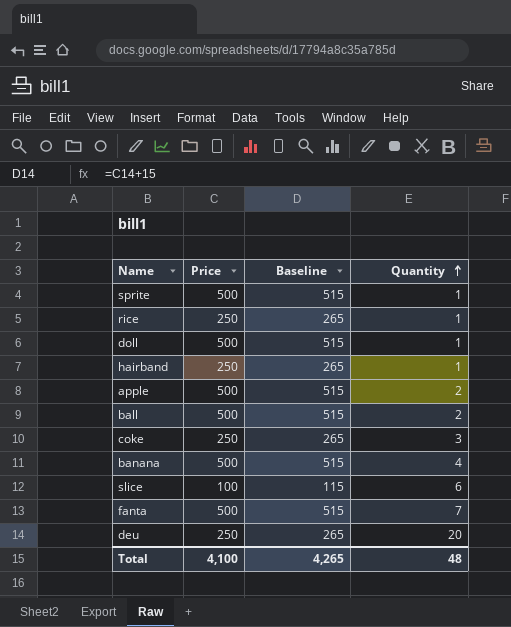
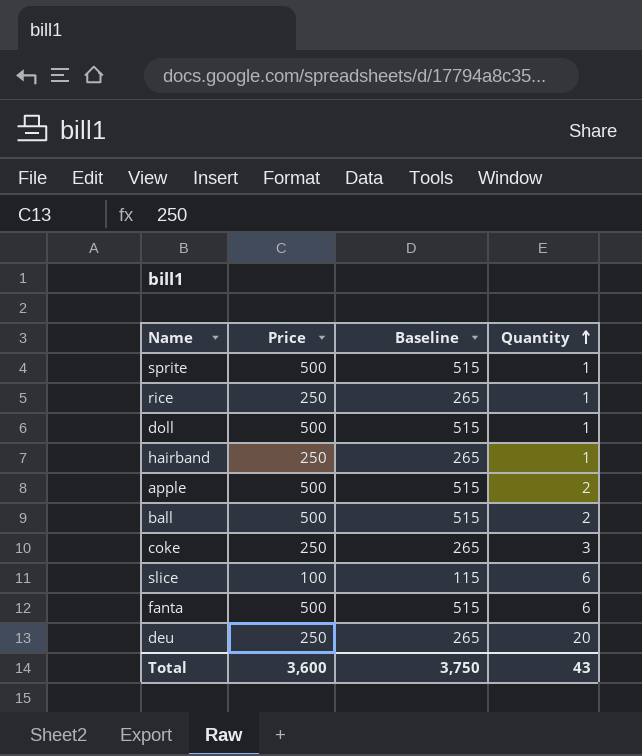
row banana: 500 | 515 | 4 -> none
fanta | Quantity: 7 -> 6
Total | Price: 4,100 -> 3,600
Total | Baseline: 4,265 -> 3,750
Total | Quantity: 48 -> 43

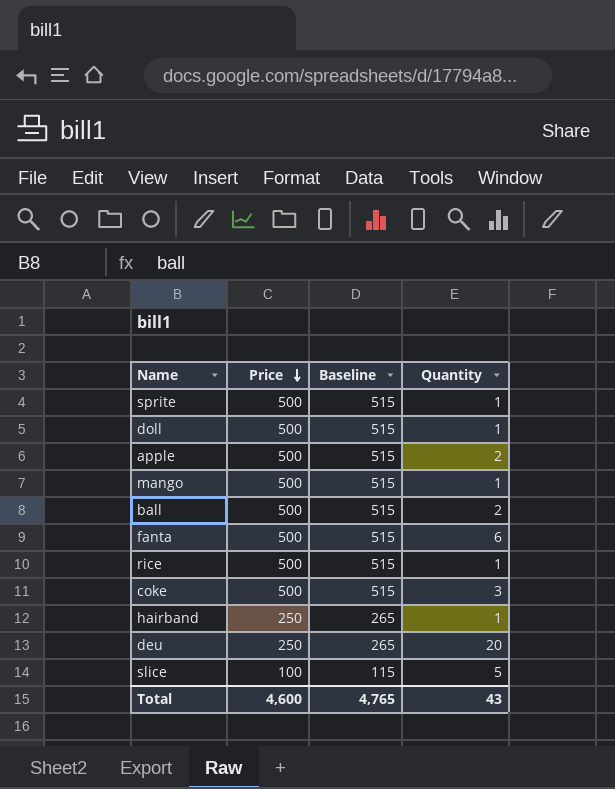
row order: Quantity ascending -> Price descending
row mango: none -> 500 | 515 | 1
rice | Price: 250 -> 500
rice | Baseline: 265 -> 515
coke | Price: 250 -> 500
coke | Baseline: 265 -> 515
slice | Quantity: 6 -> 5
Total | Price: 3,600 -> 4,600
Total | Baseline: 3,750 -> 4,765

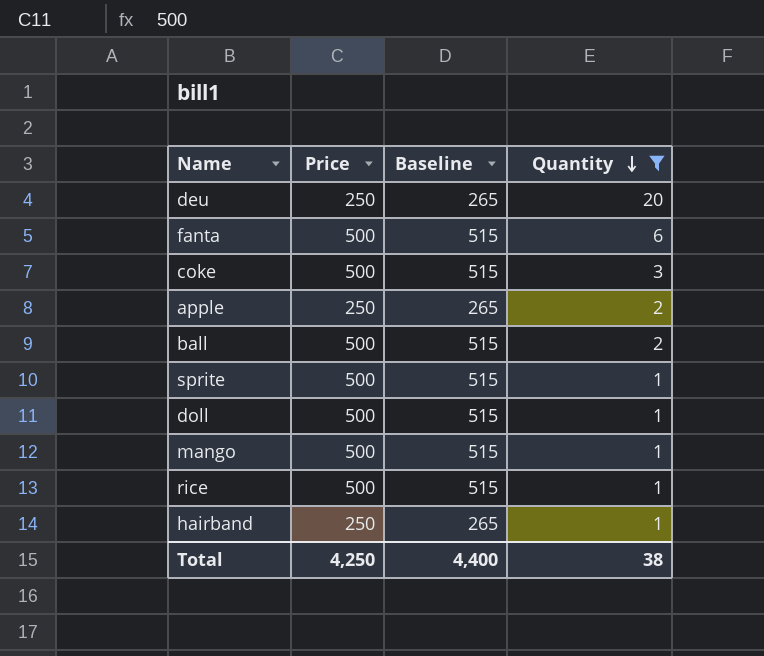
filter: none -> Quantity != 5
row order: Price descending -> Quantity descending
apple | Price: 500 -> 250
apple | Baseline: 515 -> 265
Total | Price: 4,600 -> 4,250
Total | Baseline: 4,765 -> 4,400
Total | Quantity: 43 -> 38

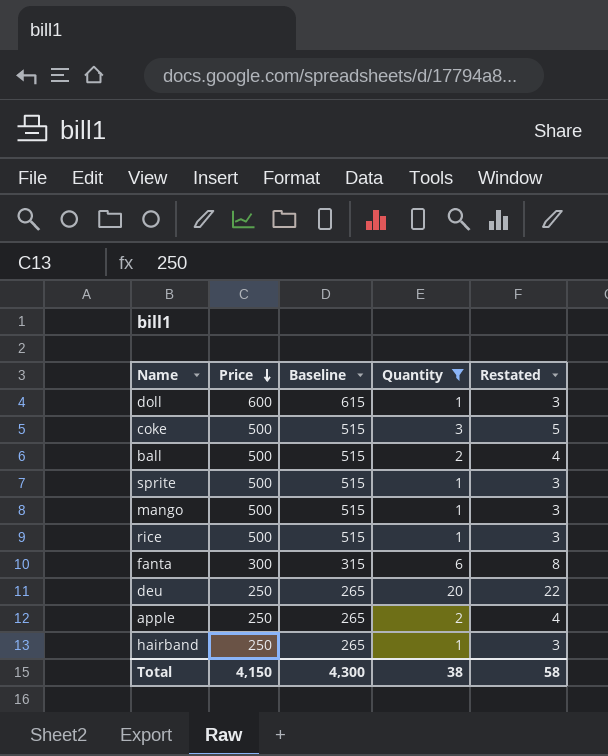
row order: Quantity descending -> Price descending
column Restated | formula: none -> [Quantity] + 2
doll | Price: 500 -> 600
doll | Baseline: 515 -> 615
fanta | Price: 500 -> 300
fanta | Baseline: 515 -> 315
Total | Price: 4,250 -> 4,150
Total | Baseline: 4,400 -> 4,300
☆ ☆ ☆ ☆
▸ **Directions**:
Lines in the records above that carry the word "coke" are to be located and copied.

▸ **Answer**:
coke | Price: 250 -> 500
coke | Baseline: 265 -> 515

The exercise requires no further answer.